> [Directions for this task] Without the images, output every record exactly as it appears.

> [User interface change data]
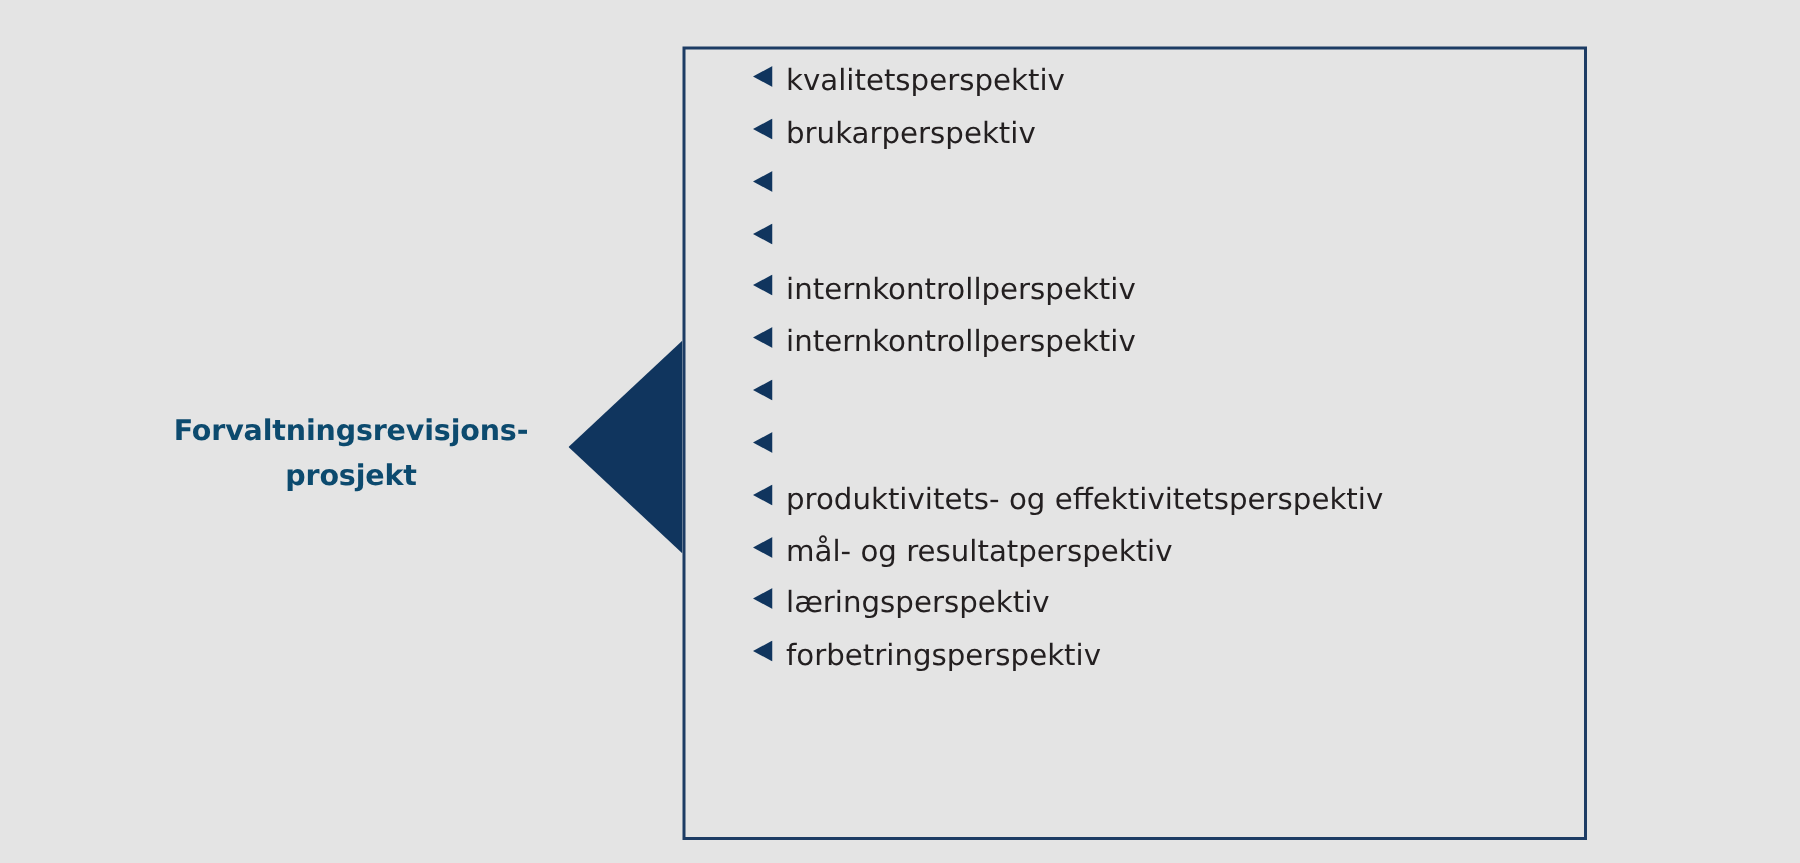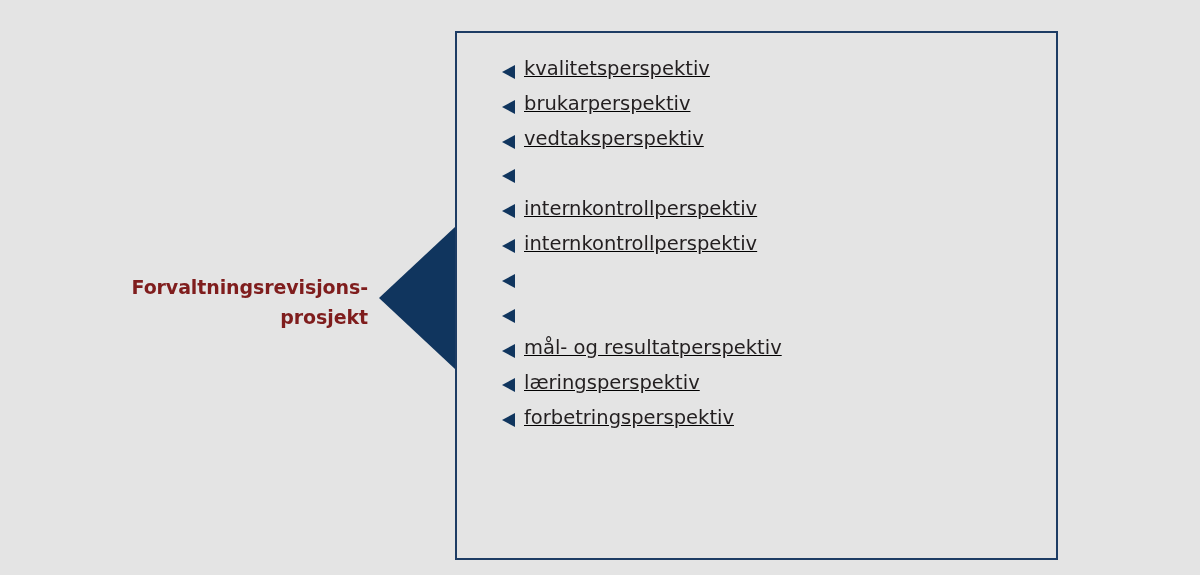--- a/index.html
+++ b/index.html
@@ -68,9 +68,8 @@
 
   .item {
     display: flex;
-    align-items: flex-end;
+    align-items: flex-start;
     height: 34.85px;
-    text-decoration: underline;
   }
 
   .item-bullet {

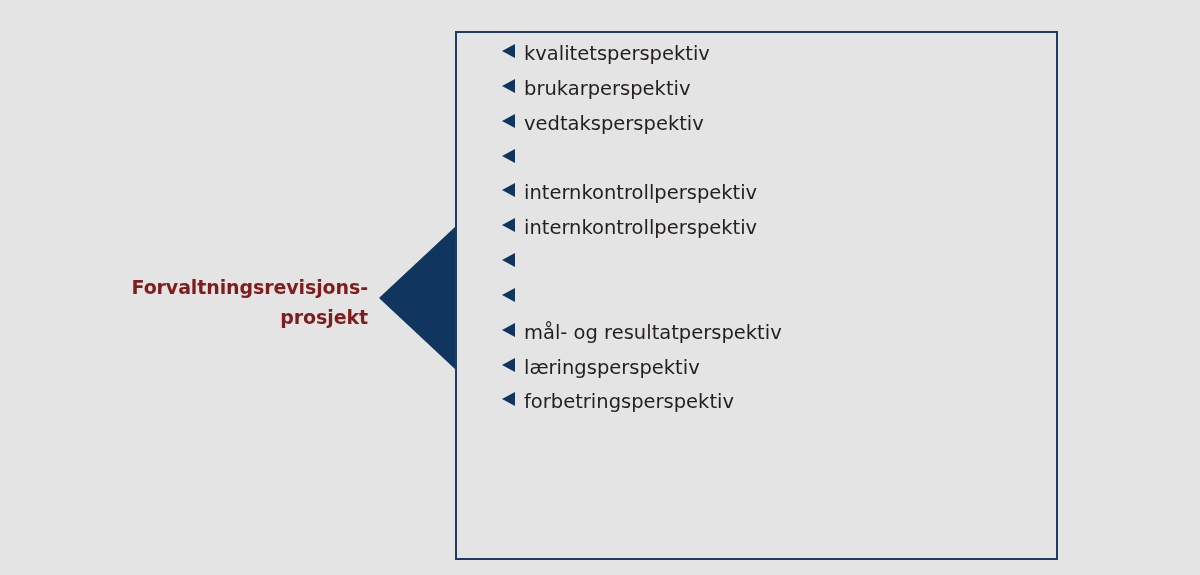--- a/index.html
+++ b/index.html
@@ -133,7 +133,6 @@
             <polygon points="0,7 13,0 13,14" fill="#10355e"></polygon>
           </svg>
         </span>
-        <span class="item-label">vedtaksperspektiv</span>
       </div>
 
       <div class="item">

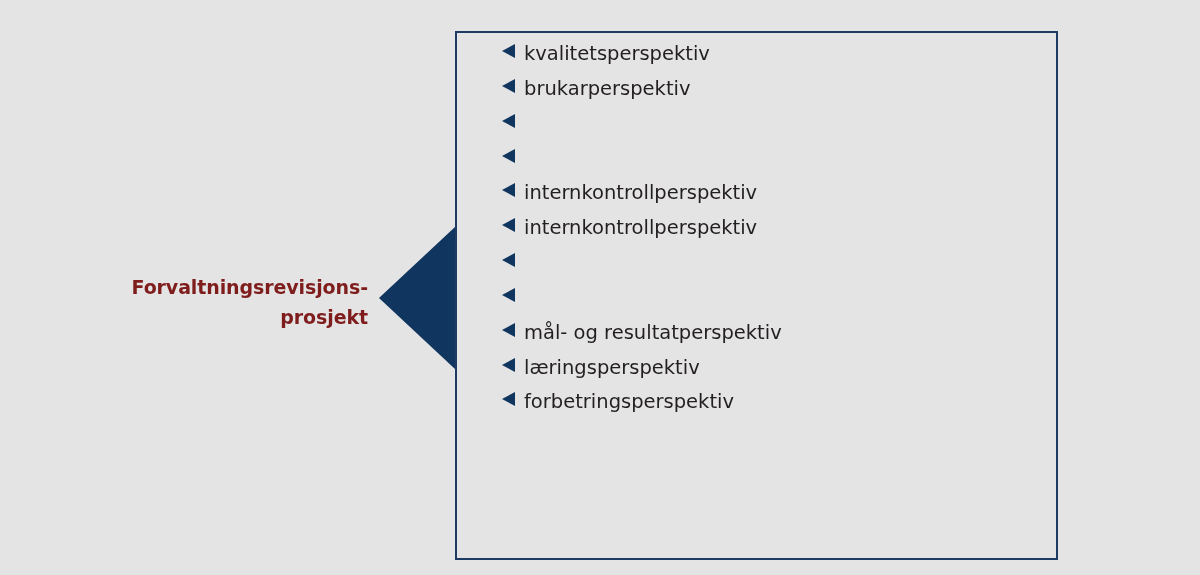--- a/index.html
+++ b/index.html
@@ -25,11 +25,11 @@
     left: 100px;
     top: 272px;
     width: 268px;
-    text-align: right;
+    text-align: center;
     font-size: 19px;
     font-weight: bold;
     line-height: 30px;
-    color: #7f1d1d;
+    color: #0c4a6e;
     letter-spacing: -0.1px;
   }
   .source-label .line {

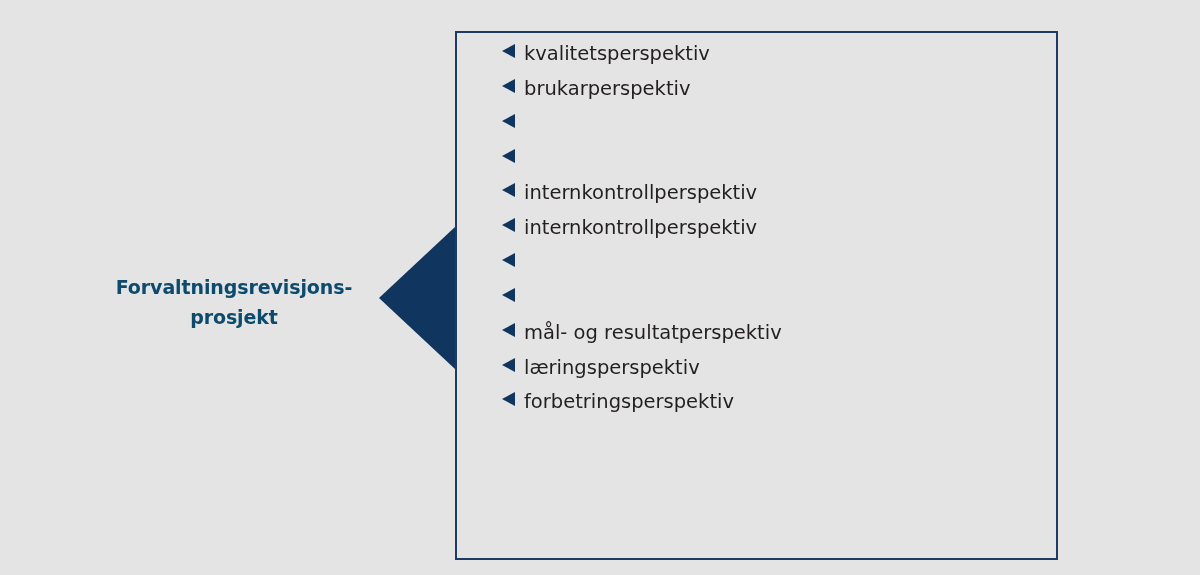--- a/index.html
+++ b/index.html
@@ -179,6 +179,14 @@
         </span>
       </div>
 
+      <div class="item">
+        <span class="item-bullet">
+          <svg width="13" height="14" viewBox="0 0 13 14" xmlns="http://www.w3.org/2000/svg">
+            <polygon points="0,7 13,0 13,14" fill="#10355e"></polygon>
+          </svg>
+        </span>
+        <span class="item-label">produktivitets- og effektivitetsperspektiv</span>
+      </div>
 
       <div class="item">
         <span class="item-bullet">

> [Task result]
--- a/index.html
+++ b/index.html
@@ -68,9 +68,8 @@
 
   .item {
     display: flex;
-    align-items: flex-end;
+    align-items: flex-start;
     height: 34.85px;
-    text-decoration: underline;
   }
 
   .item-bullet {

--- a/index.html
+++ b/index.html
@@ -133,7 +133,6 @@
             <polygon points="0,7 13,0 13,14" fill="#10355e"></polygon>
           </svg>
         </span>
-        <span class="item-label">vedtaksperspektiv</span>
       </div>
 
       <div class="item">

--- a/index.html
+++ b/index.html
@@ -25,11 +25,11 @@
     left: 100px;
     top: 272px;
     width: 268px;
-    text-align: right;
+    text-align: center;
     font-size: 19px;
     font-weight: bold;
     line-height: 30px;
-    color: #7f1d1d;
+    color: #0c4a6e;
     letter-spacing: -0.1px;
   }
   .source-label .line {

--- a/index.html
+++ b/index.html
@@ -179,6 +179,14 @@
         </span>
       </div>
 
+      <div class="item">
+        <span class="item-bullet">
+          <svg width="13" height="14" viewBox="0 0 13 14" xmlns="http://www.w3.org/2000/svg">
+            <polygon points="0,7 13,0 13,14" fill="#10355e"></polygon>
+          </svg>
+        </span>
+        <span class="item-label">produktivitets- og effektivitetsperspektiv</span>
+      </div>
 
       <div class="item">
         <span class="item-bullet">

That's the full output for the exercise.